BEGIN RECORDS FOR THE EXERCISE

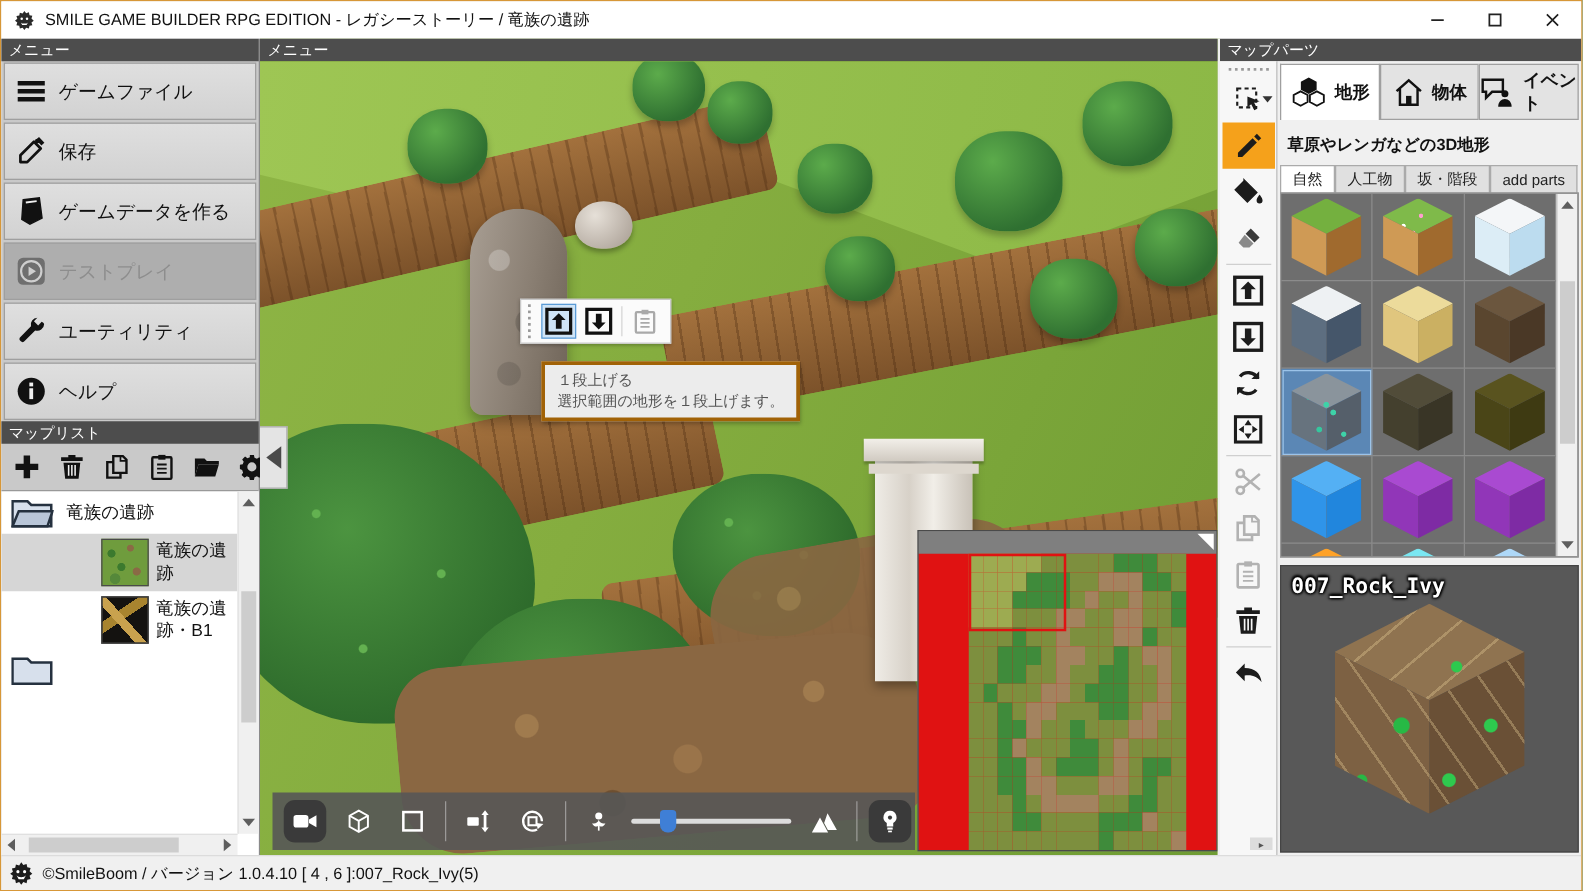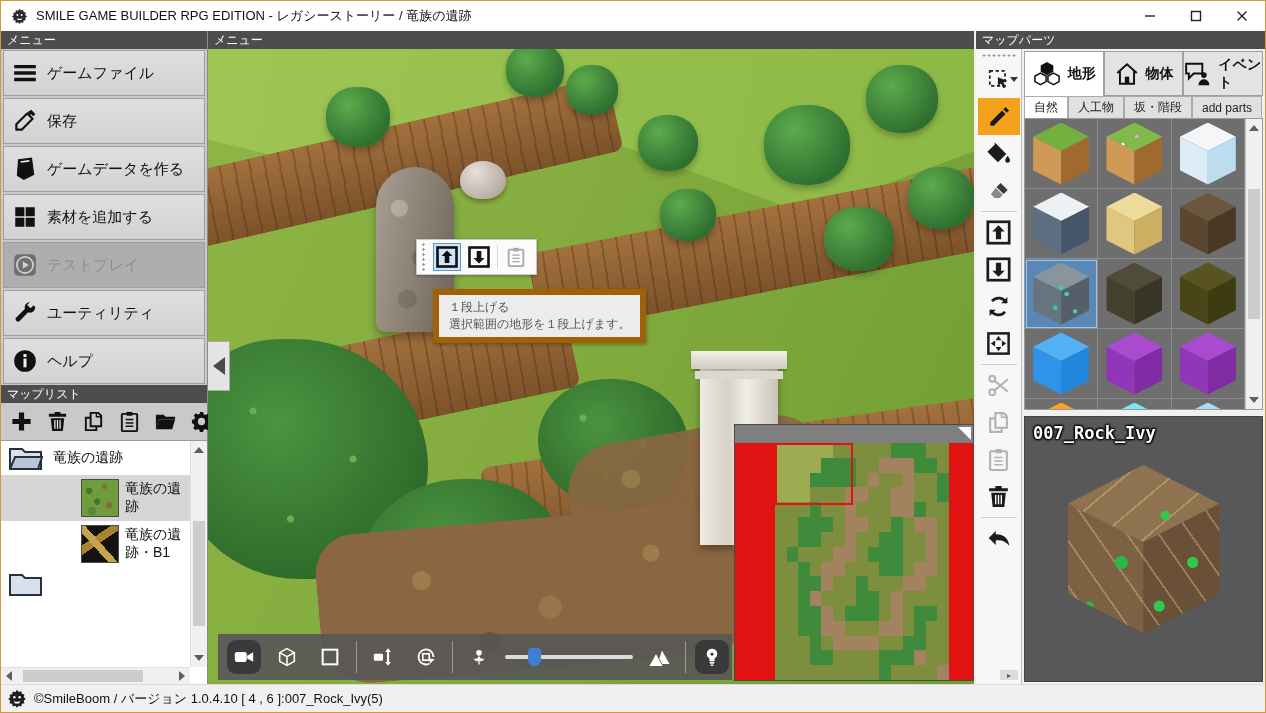--- a/index.html
+++ b/index.html
@@ -876,6 +876,7 @@
             </div>
           </div>
 
+          <div class="desc">草原やレンガなどの3D地形</div>
 
           <div class="subtabs">
             <div class="subtab active">

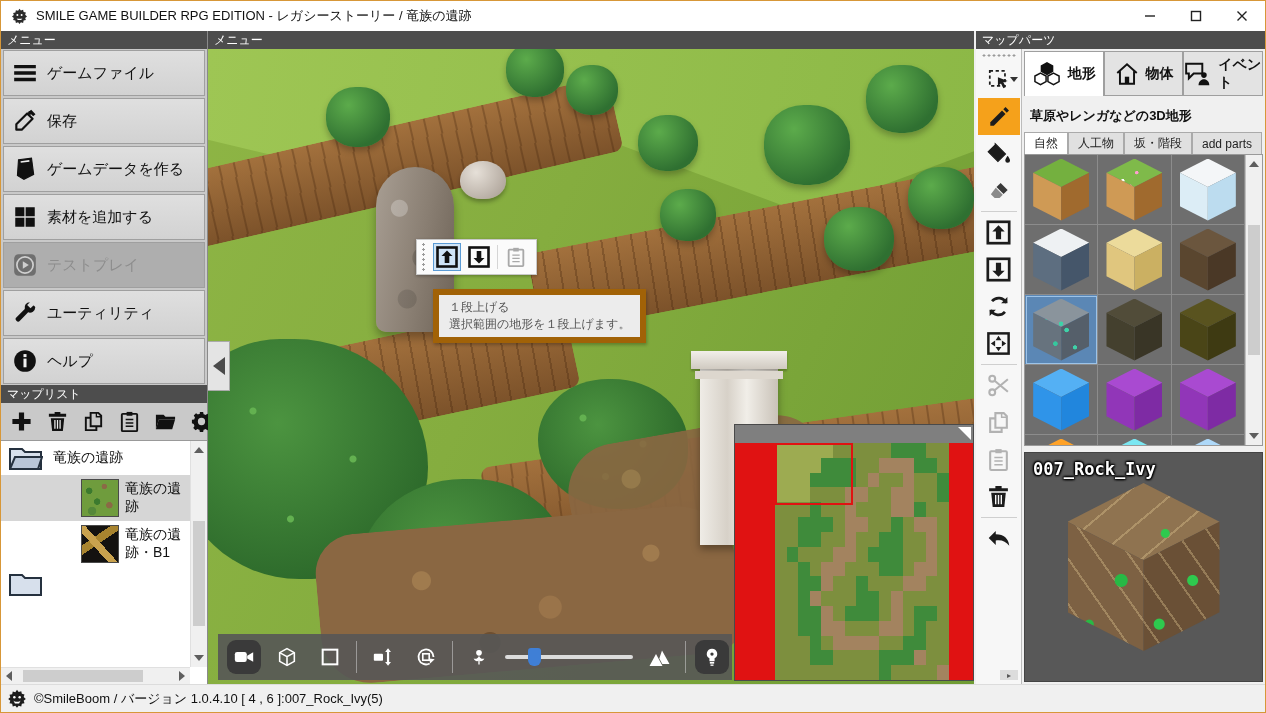--- a/index.html
+++ b/index.html
@@ -212,14 +212,6 @@
             </svg>
           </span>
         <span>ゲームデータを作る</span>
-      </div>
-      <div class="menu-btn">
-        <span>
-            <svg width="26" height="26" viewBox="0 0 24 24" fill="currentColor">
-              <path d="M3 3h8.4v8.4H3zM12.6 3H21v8.4h-8.4zM3 12.6h8.4V21H3zM12.6 12.6H21V21h-8.4z"></path>
-            </svg>
-          </span>
-        <span>素材を追加する</span>
       </div>
       <div class="menu-btn disabled">
         <span>

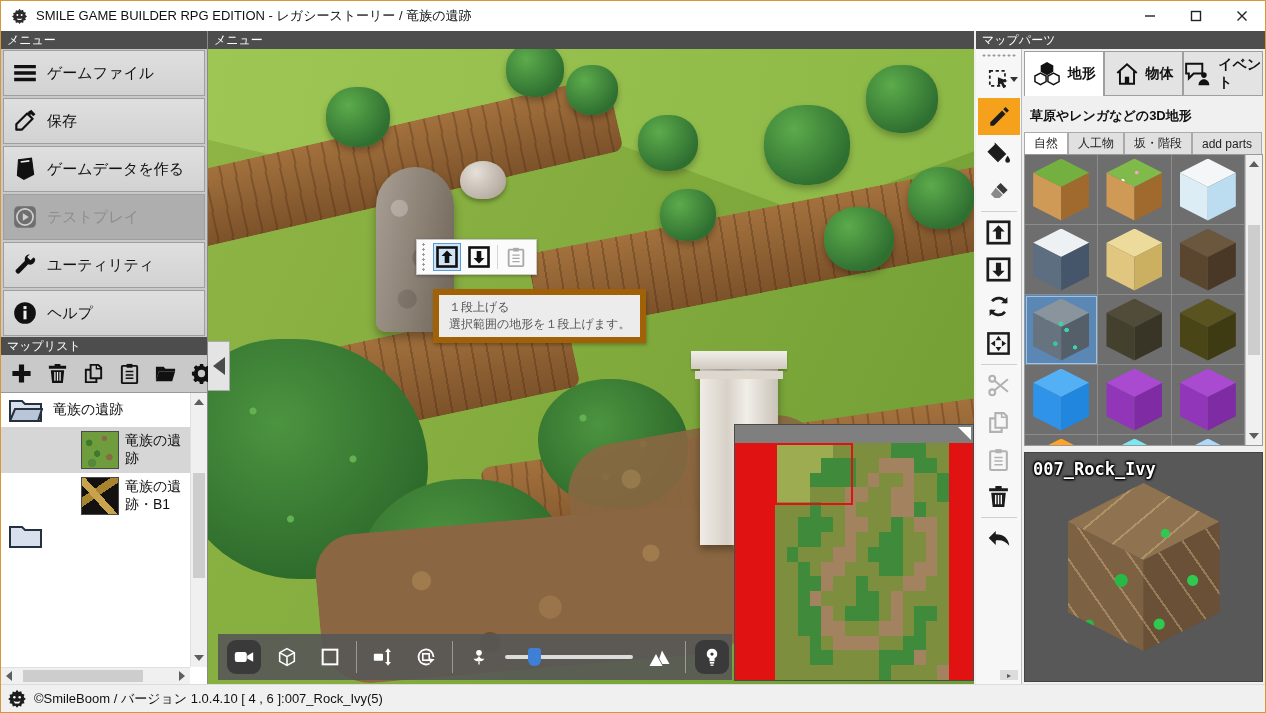--- a/index.html
+++ b/index.html
@@ -82,7 +82,7 @@
   .fb-btn.hot{background:#cfe4f7;border:1px solid #5b9bd5}
   .fb-btn.disabled{color:#a9a9a9}
   .fb-sep{width:1px;height:24px;background:#d5d5d5}
-  .tooltip{position:absolute;left:225px;top:240px;background:#ececec;border:6px solid #a16207;padding:4px 10px;font-size:12px;line-height:17px;color:#555;box-shadow:1px 2px 3px rgba(0,0,0,.25)}
+  .tooltip{position:absolute;left:225px;top:240px;background:#ececec;border:3px solid #a16207;padding:4px 10px;font-size:12px;line-height:17px;color:#555;box-shadow:1px 2px 3px rgba(0,0,0,.25)}
 
   .view-toolbar{position:absolute;left:10px;bottom:4px;width:514px;height:46px;background:rgba(86,86,86,.9);display:flex;align-items:center;gap:9px;padding:0 9px;color:#fff}
   .vt-btn{width:34px;height:34px;flex:none;display:flex;align-items:center;justify-content:center;color:#fff}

END RECORDS FOR THE EXERCISE

• _PROBLEM DETAILS_:
Everything in the listing above, apart from its pictures, must be repeated exactly.

• _ANSWER SECTION_:
--- a/index.html
+++ b/index.html
@@ -876,6 +876,7 @@
             </div>
           </div>
 
+          <div class="desc">草原やレンガなどの3D地形</div>
 
           <div class="subtabs">
             <div class="subtab active">

--- a/index.html
+++ b/index.html
@@ -212,14 +212,6 @@
             </svg>
           </span>
         <span>ゲームデータを作る</span>
-      </div>
-      <div class="menu-btn">
-        <span>
-            <svg width="26" height="26" viewBox="0 0 24 24" fill="currentColor">
-              <path d="M3 3h8.4v8.4H3zM12.6 3H21v8.4h-8.4zM3 12.6h8.4V21H3zM12.6 12.6H21V21h-8.4z"></path>
-            </svg>
-          </span>
-        <span>素材を追加する</span>
       </div>
       <div class="menu-btn disabled">
         <span>

--- a/index.html
+++ b/index.html
@@ -82,7 +82,7 @@
   .fb-btn.hot{background:#cfe4f7;border:1px solid #5b9bd5}
   .fb-btn.disabled{color:#a9a9a9}
   .fb-sep{width:1px;height:24px;background:#d5d5d5}
-  .tooltip{position:absolute;left:225px;top:240px;background:#ececec;border:6px solid #a16207;padding:4px 10px;font-size:12px;line-height:17px;color:#555;box-shadow:1px 2px 3px rgba(0,0,0,.25)}
+  .tooltip{position:absolute;left:225px;top:240px;background:#ececec;border:3px solid #a16207;padding:4px 10px;font-size:12px;line-height:17px;color:#555;box-shadow:1px 2px 3px rgba(0,0,0,.25)}
 
   .view-toolbar{position:absolute;left:10px;bottom:4px;width:514px;height:46px;background:rgba(86,86,86,.9);display:flex;align-items:center;gap:9px;padding:0 9px;color:#fff}
   .vt-btn{width:34px;height:34px;flex:none;display:flex;align-items:center;justify-content:center;color:#fff}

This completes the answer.